- Your task
How many lines in the data hold the string "biały"? State the number alone.

- Given information
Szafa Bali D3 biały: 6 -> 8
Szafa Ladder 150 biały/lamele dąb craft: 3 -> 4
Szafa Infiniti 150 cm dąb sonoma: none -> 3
--
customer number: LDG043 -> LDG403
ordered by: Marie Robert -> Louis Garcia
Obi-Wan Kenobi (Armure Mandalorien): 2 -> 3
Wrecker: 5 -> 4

- Output for this exercise
2